◆ What to do ◆
Output range, inclusive: from the line containing "- The basic" to the line containing "- The first". Restate those lines from the data below word for word and only those.

◆ Record extracts ◆
▶

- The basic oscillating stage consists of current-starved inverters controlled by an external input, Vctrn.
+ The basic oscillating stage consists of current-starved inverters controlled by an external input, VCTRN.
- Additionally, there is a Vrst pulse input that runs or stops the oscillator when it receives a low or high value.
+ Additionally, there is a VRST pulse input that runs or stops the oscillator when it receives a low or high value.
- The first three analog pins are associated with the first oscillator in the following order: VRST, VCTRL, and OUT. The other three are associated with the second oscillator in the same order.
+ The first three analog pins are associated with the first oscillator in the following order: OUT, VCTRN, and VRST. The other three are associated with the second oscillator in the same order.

◀
▶

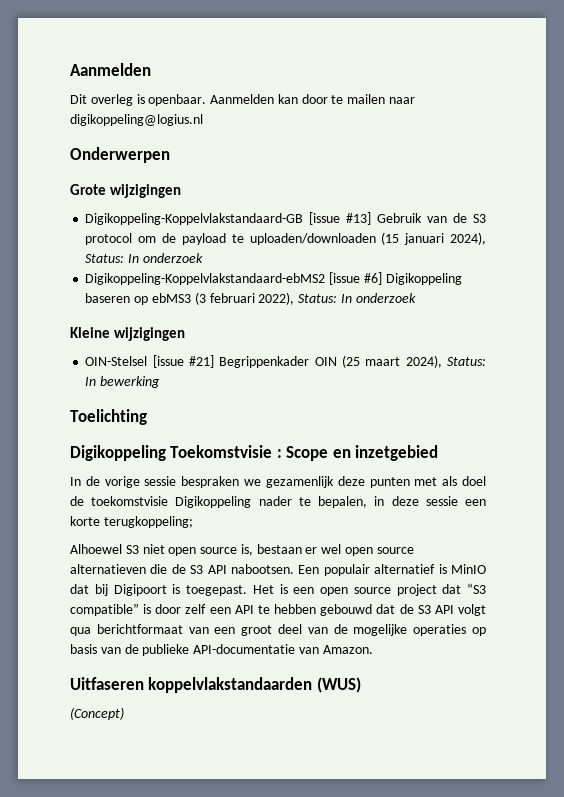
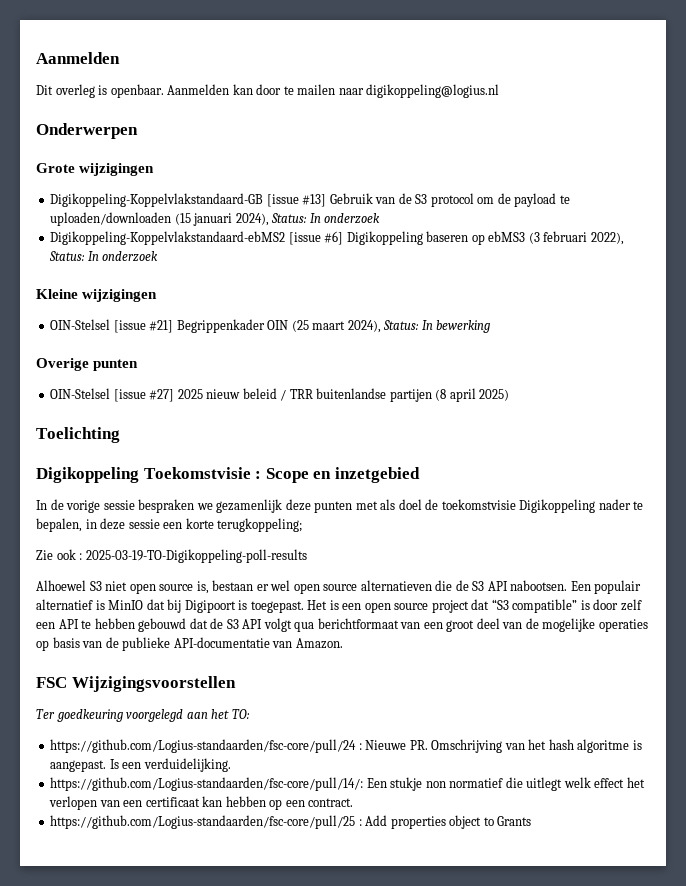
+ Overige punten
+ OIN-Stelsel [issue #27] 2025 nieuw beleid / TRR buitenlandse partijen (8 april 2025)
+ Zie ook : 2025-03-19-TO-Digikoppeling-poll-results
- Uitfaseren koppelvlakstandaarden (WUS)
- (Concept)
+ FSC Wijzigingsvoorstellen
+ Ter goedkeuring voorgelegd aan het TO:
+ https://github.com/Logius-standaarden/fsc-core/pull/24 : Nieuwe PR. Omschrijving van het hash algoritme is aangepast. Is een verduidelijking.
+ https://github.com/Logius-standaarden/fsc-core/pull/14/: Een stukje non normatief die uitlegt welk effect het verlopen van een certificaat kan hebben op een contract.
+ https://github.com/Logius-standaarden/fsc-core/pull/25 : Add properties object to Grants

◀

◆ Task response ◆
- The basic oscillating stage consists of current-starved inverters controlled by an external input, Vctrn.
+ The basic oscillating stage consists of current-starved inverters controlled by an external input, VCTRN.
- Additionally, there is a Vrst pulse input that runs or stops the oscillator when it receives a low or high value.
+ Additionally, there is a VRST pulse input that runs or stops the oscillator when it receives a low or high value.
- The first three analog pins are associated with the first oscillator in the following order: VRST, VCTRL, and OUT. The other three are associated with the second oscillator in the same order.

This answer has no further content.